Why is it that Monday morning’s alarm comes so early? I was sleeping so good when I was rudely awoken. I’d actually been up 90 minutes earlier at 4:30 when Lady appeared at bedside and nuzzled me awake. She needed to go outside and just could not wait. This does not happen often so I drug myself to the door and watched as Lady and Buddy bound into the predawn cold. I stood in the mud room, slippered and cuddled in a robe, as they relieved themselves. I worry that if I go back to bed I’ll fall asleep and Buddy will freeze into an apricot-colored popsicle. The two attended to needs quickly and we were all back to our respective beds in minutes.
Once the alarm rang, I did not pop up as usual. I turned on the bedside radio, tuned to public radio, and lingered a bit in our cozy bed. The best thing we bought last winter was a dual-control electric mattress pad. It adds a depth of warmth to a bed that is well stacked with a quilt and down comforter. About an hour before bed one of us turns on the pad so we slip between warmed sheets.

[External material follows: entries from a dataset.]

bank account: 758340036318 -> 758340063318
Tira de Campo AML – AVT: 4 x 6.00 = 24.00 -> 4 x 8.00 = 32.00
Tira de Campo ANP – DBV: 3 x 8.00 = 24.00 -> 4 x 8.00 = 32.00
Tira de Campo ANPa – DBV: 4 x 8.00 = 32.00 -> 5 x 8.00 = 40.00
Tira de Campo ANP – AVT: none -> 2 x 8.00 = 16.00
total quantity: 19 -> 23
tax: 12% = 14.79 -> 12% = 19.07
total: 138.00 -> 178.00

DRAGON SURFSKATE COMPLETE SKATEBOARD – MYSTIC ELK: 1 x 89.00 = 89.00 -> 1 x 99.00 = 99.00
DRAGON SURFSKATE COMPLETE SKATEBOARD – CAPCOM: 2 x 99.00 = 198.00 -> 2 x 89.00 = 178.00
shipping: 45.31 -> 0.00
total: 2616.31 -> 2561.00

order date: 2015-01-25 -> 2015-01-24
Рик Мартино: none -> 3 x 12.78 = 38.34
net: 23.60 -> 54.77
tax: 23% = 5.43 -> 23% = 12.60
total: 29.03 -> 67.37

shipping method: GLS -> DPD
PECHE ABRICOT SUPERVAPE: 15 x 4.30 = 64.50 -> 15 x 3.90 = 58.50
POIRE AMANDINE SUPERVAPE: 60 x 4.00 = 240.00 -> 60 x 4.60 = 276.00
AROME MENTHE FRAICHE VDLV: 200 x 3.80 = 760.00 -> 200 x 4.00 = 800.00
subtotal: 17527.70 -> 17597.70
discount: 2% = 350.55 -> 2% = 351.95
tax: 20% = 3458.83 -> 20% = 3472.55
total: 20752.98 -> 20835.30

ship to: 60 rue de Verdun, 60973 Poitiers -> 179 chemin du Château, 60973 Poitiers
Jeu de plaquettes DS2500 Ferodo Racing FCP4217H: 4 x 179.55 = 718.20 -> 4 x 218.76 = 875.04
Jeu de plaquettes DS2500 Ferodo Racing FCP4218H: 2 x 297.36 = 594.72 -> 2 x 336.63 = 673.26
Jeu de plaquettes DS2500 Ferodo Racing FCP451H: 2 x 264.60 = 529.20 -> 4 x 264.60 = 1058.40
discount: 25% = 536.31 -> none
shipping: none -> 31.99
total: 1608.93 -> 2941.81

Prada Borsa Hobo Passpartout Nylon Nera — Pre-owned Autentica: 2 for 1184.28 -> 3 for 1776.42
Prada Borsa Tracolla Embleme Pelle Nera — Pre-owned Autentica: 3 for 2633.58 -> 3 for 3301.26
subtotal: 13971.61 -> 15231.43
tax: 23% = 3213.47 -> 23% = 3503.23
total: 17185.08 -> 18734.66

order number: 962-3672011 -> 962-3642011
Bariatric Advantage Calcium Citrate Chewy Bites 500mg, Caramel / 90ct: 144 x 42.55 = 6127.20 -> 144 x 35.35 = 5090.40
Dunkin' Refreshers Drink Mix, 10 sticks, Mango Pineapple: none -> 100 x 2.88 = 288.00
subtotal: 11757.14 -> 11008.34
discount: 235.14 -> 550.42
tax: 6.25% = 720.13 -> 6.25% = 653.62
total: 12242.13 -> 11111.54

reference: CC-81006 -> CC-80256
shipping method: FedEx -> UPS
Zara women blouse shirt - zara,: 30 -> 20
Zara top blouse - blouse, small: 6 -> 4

After a luxurious 15 minutes, I pushed myself up, wandered to the kitchen to heat water for coffee. When we got married a girlfriend gave us a 40 fluid ounce Frieling Stainless-Steel Thermal French Coffee Press as a gift. I love it and use it every day! When we moved from Europe I bought a Black-and-Decker automatic coffeemaker, which looked very stylish, but the machine and I never clicked. It regularly clogged and spilled boiling hot coffee grounds all over the counter. Not a good way to begin any morning. I reverted to the Frieling and it’s a trooper. Thank you, Robyn!
I’m good for maybe one cup of coffee sweetened with a bit of flavored cream, Ian, however, runs on it. He also prefers to rise at a slower pace, so I make the coffee and bring his mug bedside. He can get up, get going and keep his sunny disposition, which he’s demonstrated time and again when we traveled a lot, but if circumstances don’t call for it, he’d rather ease into the day.
The weather prediction is that 40 mph winds are on the way with -30 degree temps to follow on Thursday. This is normal January weather in Minnesota. The house remains toasty with the pellet stove in the main living area and the wall-mounted propane heater in the kitchen. When we need to do things outdoors we dress in layers, leaving as little bare skin uncovered as possible, and we carry on with our day-to-day life. Even with the coming cold, which local folks call “a cold snap,” as long as the horses have hay, warmed water and shelter available to them 24/7 they are fine.